Excerpted records

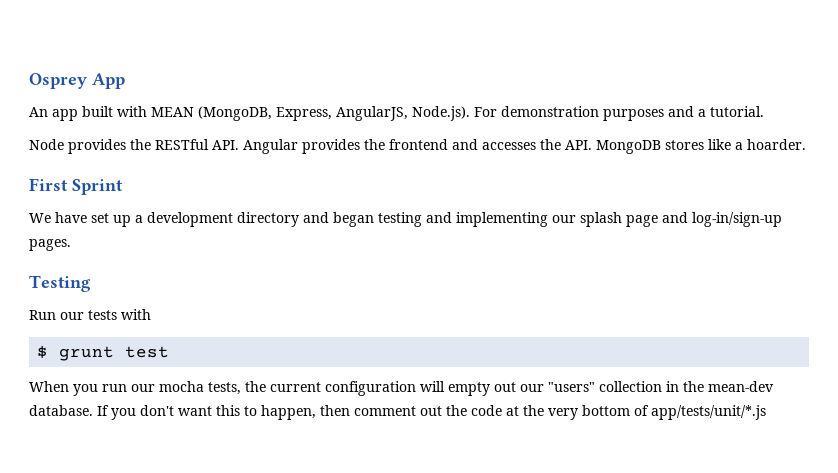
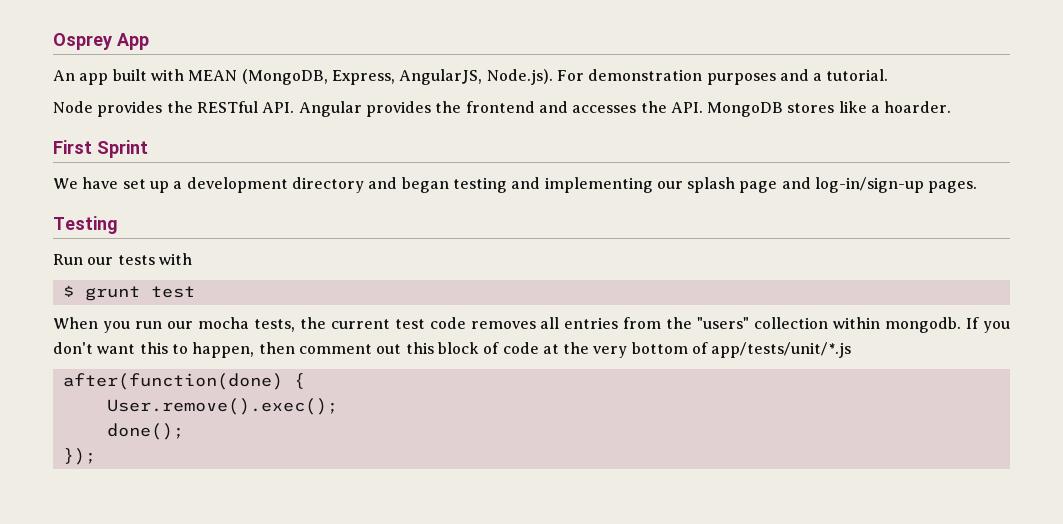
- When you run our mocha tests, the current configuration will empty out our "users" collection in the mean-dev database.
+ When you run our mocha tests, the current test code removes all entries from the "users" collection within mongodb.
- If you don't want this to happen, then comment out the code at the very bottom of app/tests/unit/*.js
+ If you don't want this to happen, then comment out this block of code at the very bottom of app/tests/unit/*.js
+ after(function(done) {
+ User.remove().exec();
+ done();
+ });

Problem
What is needed is an exact copy of the lines from the one containing "of code at the very bottom of app/tests/unit/*.js" through the final line of the data, both included, and nothing more.

Exercise solution
+ If you don't want this to happen, then comment out this block of code at the very bottom of app/tests/unit/*.js
+ after(function(done) {
+ User.remove().exec();
+ done();
+ });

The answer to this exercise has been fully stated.